Exercise objective
You are asked to copy the entire listing exactly, apart from its pictures.

Data listing
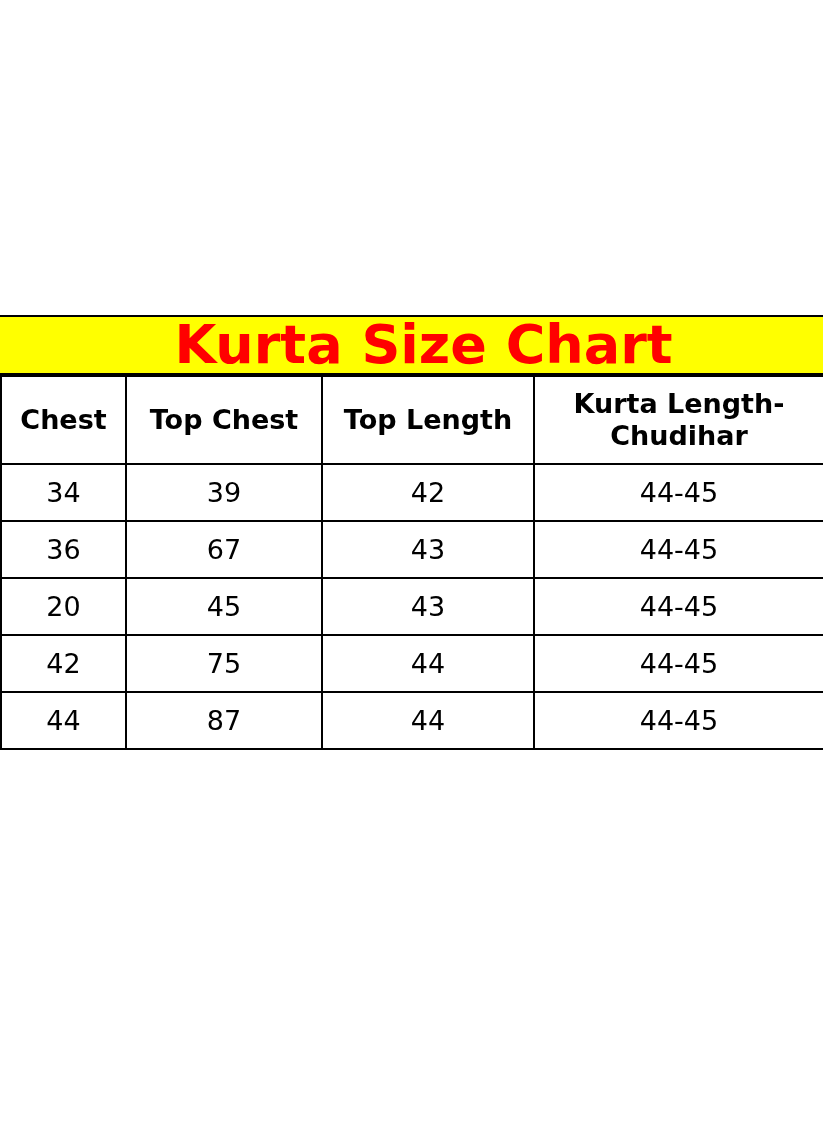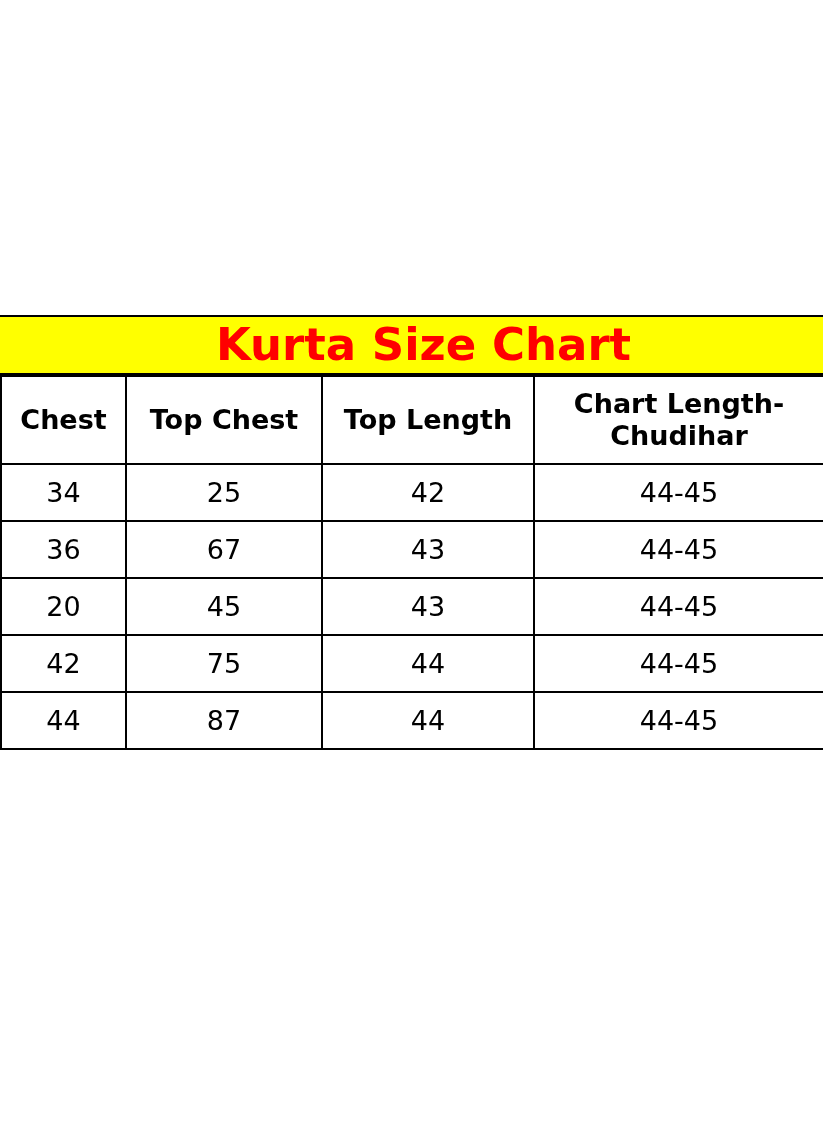"Kurta Size Chart" .chart-title-bar .title-text { font-size: 45px -> 54px }
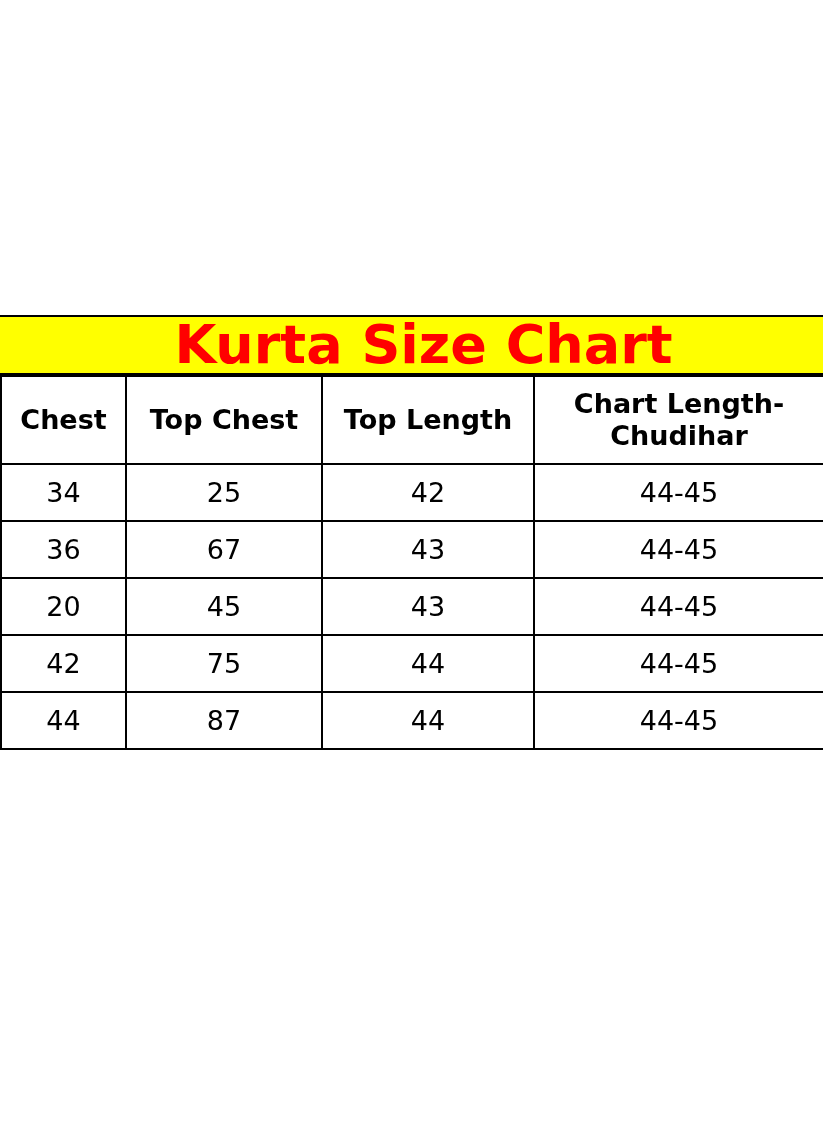"Chart Length-Chudihar" th { text: Chart -> Kurta }
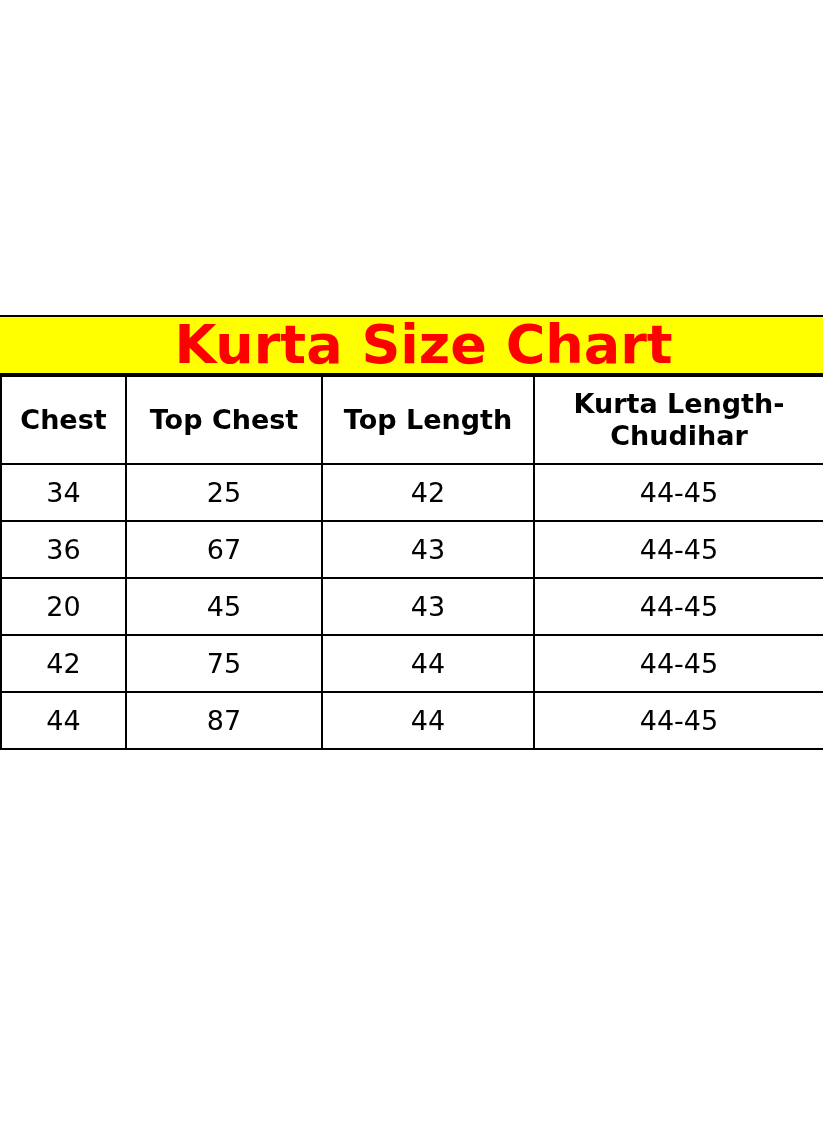"25" td { text: 25 -> 39 }
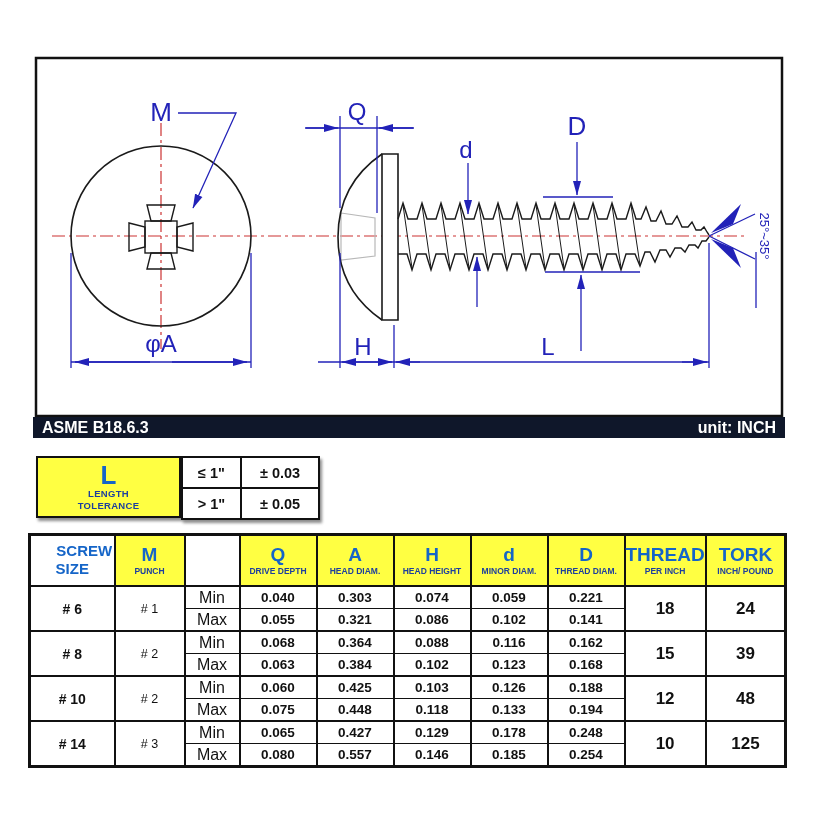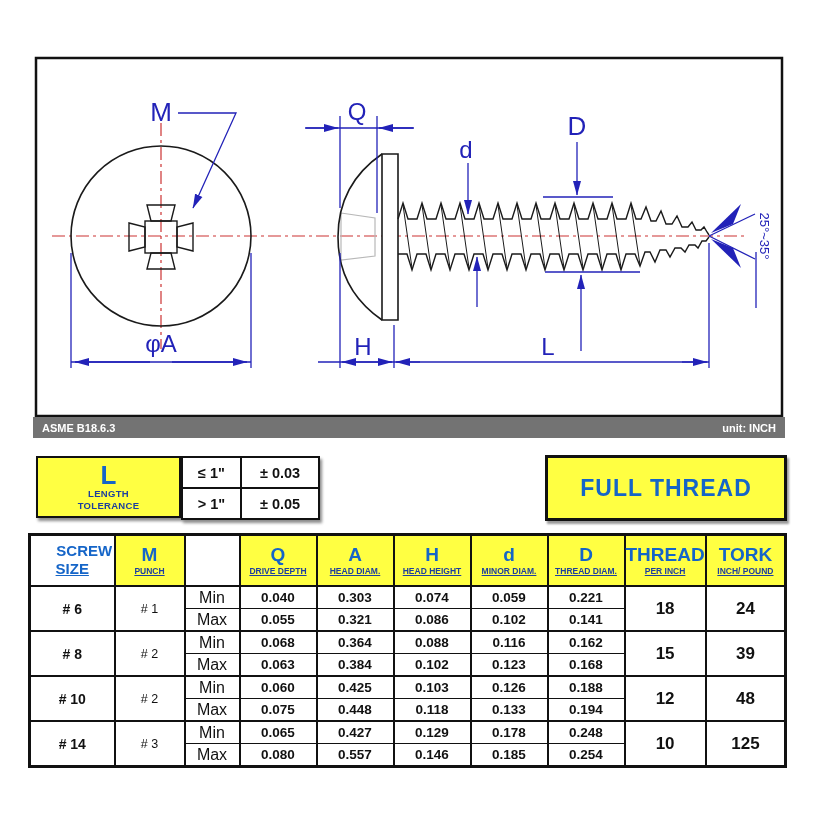"ASME B18.6.3" .asme-bar { background: #737373 -> #0f172a; font-size: 11px -> 16px }
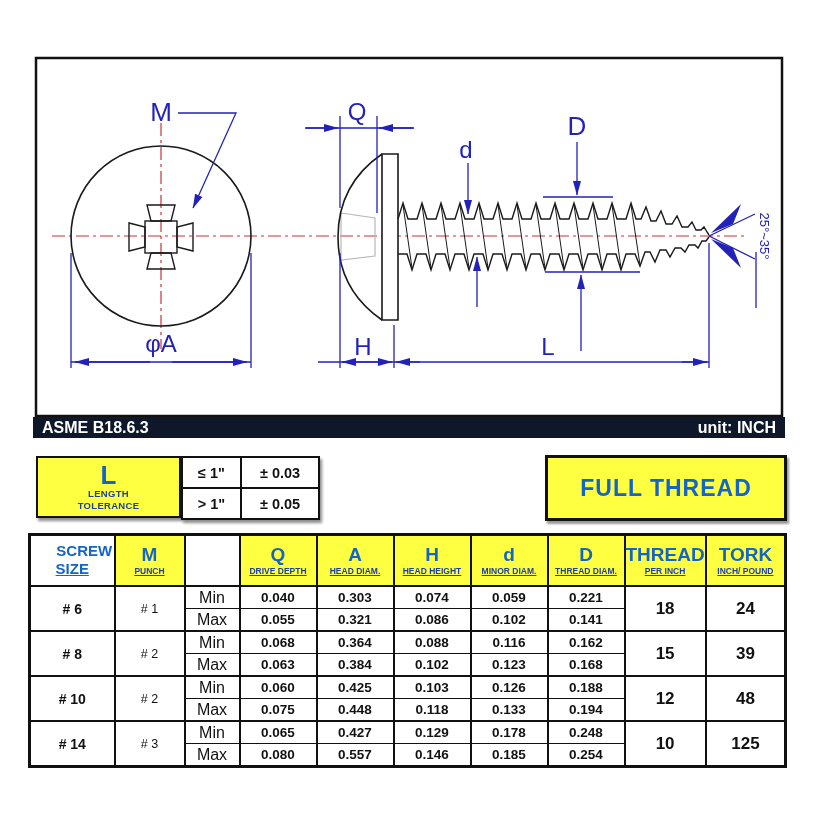"FULL THREAD" div.full-thread { html: <div>FULL THREAD</div> -> none }
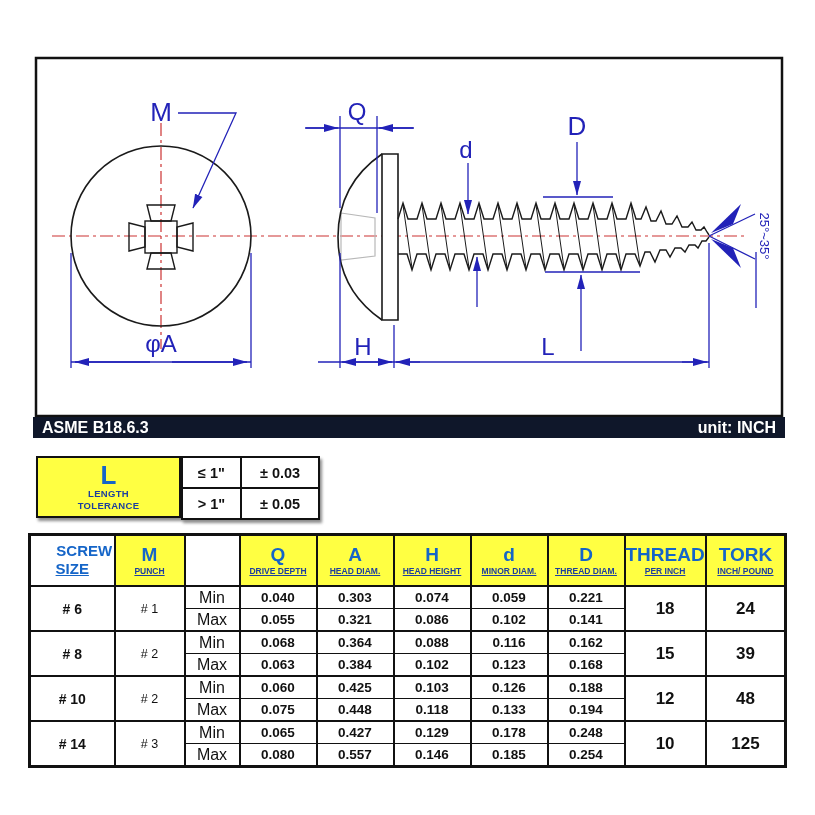"SIZE" table.spec .h2 { text-decoration: underline -> none }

Written solution
"Kurta Size Chart" .chart-title-bar .title-text { font-size: 45px -> 54px }
"Chart Length-Chudihar" th { text: Chart -> Kurta }
"25" td { text: 25 -> 39 }
"ASME B18.6.3" .asme-bar { background: #737373 -> #0f172a; font-size: 11px -> 16px }
"FULL THREAD" div.full-thread { html: <div>FULL THREAD</div> -> none }
"SIZE" table.spec .h2 { text-decoration: underline -> none }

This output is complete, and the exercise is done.